I am old enough to remember when the local bank manager had authority to grant facilities and as they lived on the doorstep they had their finger on the pulse of how their branch interacted and supported their local business customers.  They understood businesses and worked with them to move forward.

Times changed as the business lending function was centralised and faceless individuals made all the decisions and the idea of the old “Bank Manager in the Cupboard” (Midland Bank ads back in the 70/80s) went out the window.  It was at least starting to revert to the local Business Development Manager (BDM) having a much more hands on approach to local lending, when the common complaint at the time was that these people just got to the point where they understood your business and they were moved on to greater things and you have to tell your story all over again to someone new.

Then came the Credit Crunch (as we have all decided to call it now) and gradually the banks slimmed down their BDM teams and took any small link between small business and the bank decision makers away as EVERY transaction now has a tortuous task through the underwriting process.

We have always aimed to answer these faceless underwriters questions before they even get to ask them and that does mean having to garner much more background information from the client than was ever needed in the past, and these decisions being made about supporting small business are being left to individuals who firstly have never ever run a business in their life (I have always thought it would be a good idea for bankers to be seconded to industry for a portion of their development to see how the other half functions) and rarely if ever would lose their roles by saying no to an application.  After all they are only “protecting the Bank’s shareholders”.  The skill is in saying yes, and this skill is not being exercised as often as it could be.

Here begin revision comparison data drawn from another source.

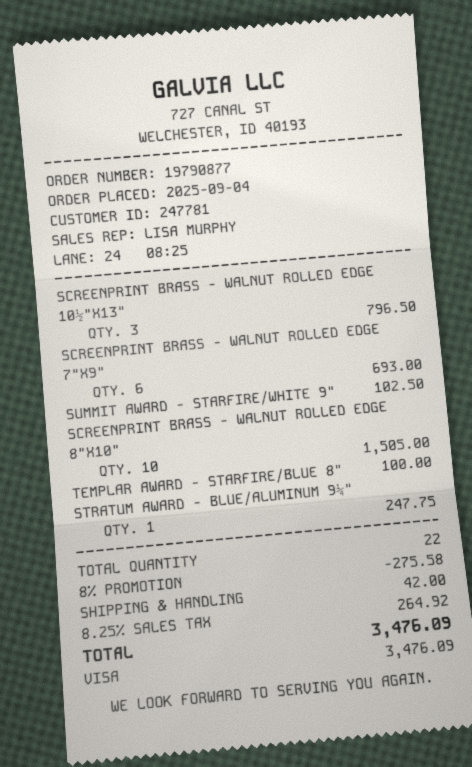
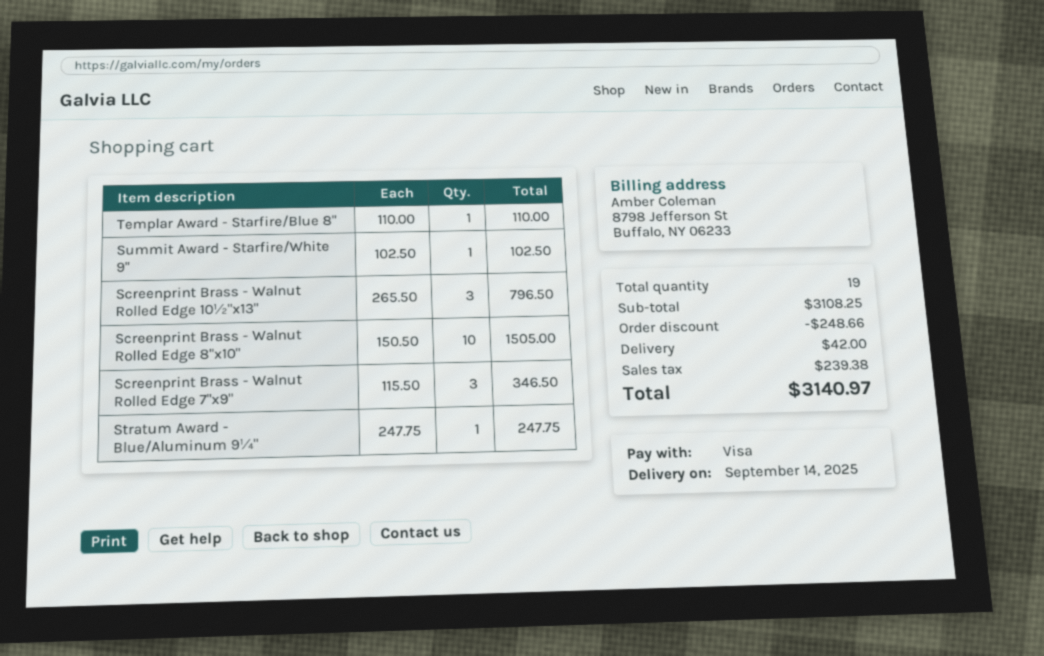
SCREENPRINT BRASS - WALNUT ROLLED EDGE 7"X9": 6 for 693.00 -> 3 for 346.50
TEMPLAR AWARD - STARFIRE/BLUE 8": 1 for 100.00 -> 1 for 110.00
total quantity: 22 -> 19
discount: 275.58 -> 248.66
tax: 264.92 -> 239.38
total: 3476.09 -> 3140.97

The claim is that they are indeed still lending but at what price?  Definitely higher margins of at least 200bp above previous norms, double the fees, 40 – 50% shorter terms, much lower LTV’s and it is only the very good companies that can live with these.

My argument is that providing serviceability can be assured with a reasonable amount of headroom and the applicant is clean and paid for, the lenders should be looking to do everything in their power to help and deliver on the commitments made to the Government when they were bailed out in the first place.  They are in the risk business after all, and the rewards are very good now.

It just reminds me of Mark Twain’s apt definition “A banker is a fellow who lends you his umbrella when the sun is shining, but wants it back the minute it begins to rain”, well it has been raining but the sun is coming out again so let’s start sharing those umbrellas as promised.